COVID-19 is just like a match thrown on a tinder dry forest floor on a hot windy day and starting a wildfire. The match isn’t the key – it’s where it lands.
While of course a pandemic would always be an enormous economic and health challenge, the context in which it lands is the key to our ability to manage it. Thus, we now see our economic system’s inherent instabilities clearly exposed. The house of cards is collapsing.
Won’t this all pass? We’ll find a cure, develop a vaccine, boost the economy and then everything will get back to normal. It’ll take a few years, but we’ll get back on track. Right?
Wrong, very wrong.
We are at the beginning of a process with an uncertain end. It could be a major recession, a full-scale depression, or a slide into systemic collapse. Or it could be a turning point – where we recover and build a very different kind of economy, one defined by sustainability and resilience with a focus on improving human well-being. This range of outcomes is uncertain. What is certain is that we are not going back to how things were.
Why?
We should always remember the true meaning of the word ‘unsustainable’. You can never be sure when, or how it will happen, but one thing you can be very sure of is this: when things are unsustainable….they will stop.
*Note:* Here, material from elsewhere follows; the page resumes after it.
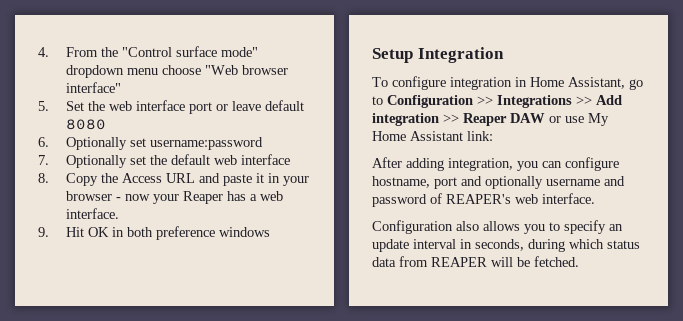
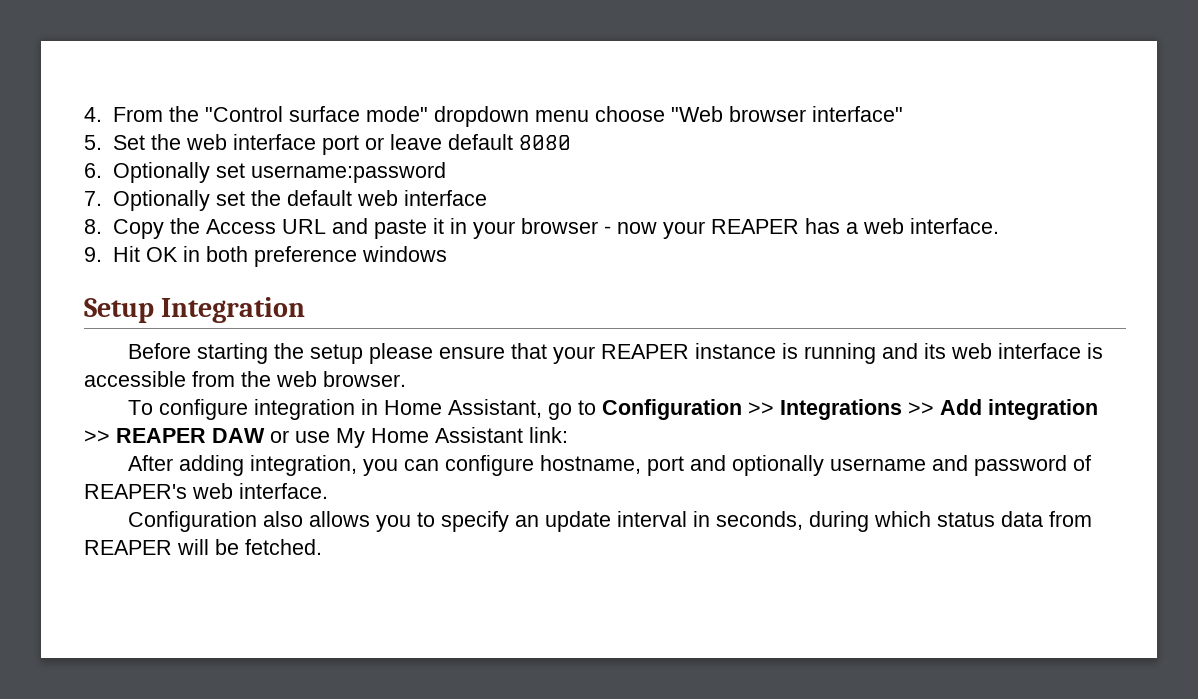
[183,191,224,204] Reaper -> [711,219,800,234] REAPER
(504, 55) none -> [127,343,1103,364] [84,371,406,387] // Before starting the setup please ensure that your REAPER instance is running and its web interface is accessible from the web browser.
[463,113,507,126] Reaper -> [116,428,206,443] REAPER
When I wrote my book “The Great Disruption” in 2011, I laid out this argument. At that time, I thought the climate crisis was the most predictable trigger point for a crisis that would drive system change. Basic physics showed that increasing emissions would, in the end, force an existential crisis. But like the match, the trigger is not the key. The book’s main focus was the broad global system and its inherent unsustainability – and why a major disruption was inevitable.
In summary the argument I made was this.
An economy and human society built on the concept of infinite compound economic growth was, by itself, obviously ultimately unsustainable. It’s like COVID-19 cases doubling several times a week – in a short time you go from a worrying number, to a collapsed health system and social chaos. On a longer timeframe, it’s the same with infinite economic growth.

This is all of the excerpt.